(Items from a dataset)

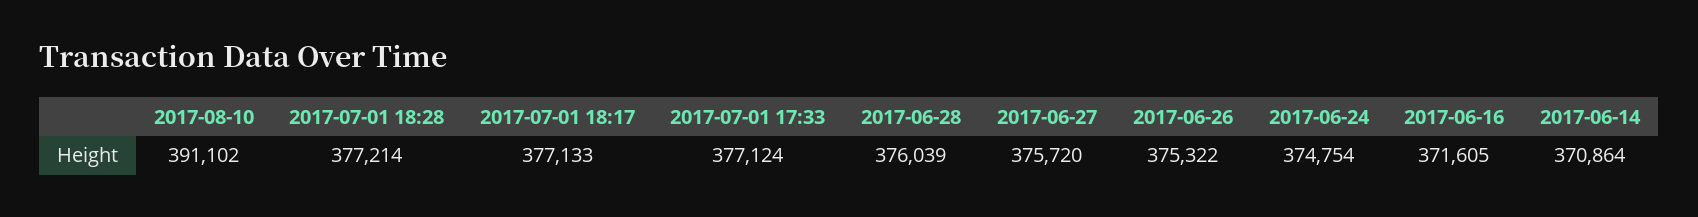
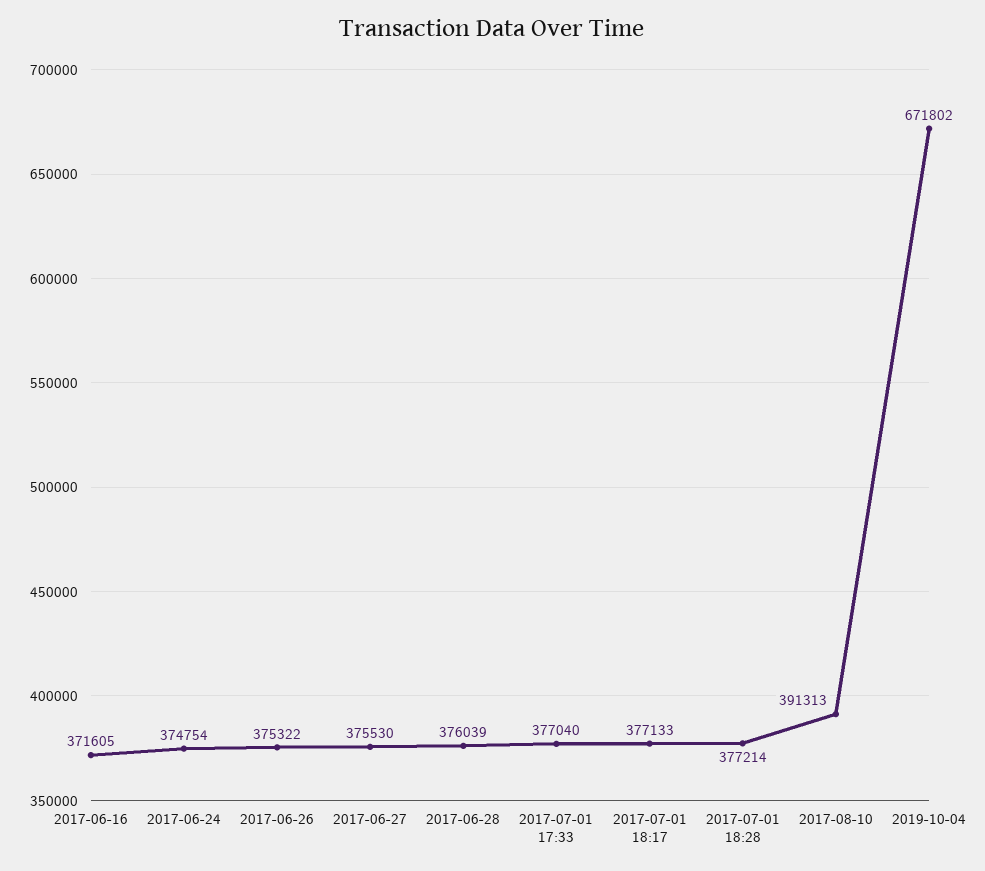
2017-08-10: 391102 -> 391313
2017-07-01 17:33: 377124 -> 377040
2017-06-27: 375720 -> 375530
2017-06-14: 370864 -> none
2019-10-04: none -> 671802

#### [PROBLEM DETAILS]
Show all lines above that contain "none".

#### [WRITTEN ANSWER]
2017-06-14: 370864 -> none
2019-10-04: none -> 671802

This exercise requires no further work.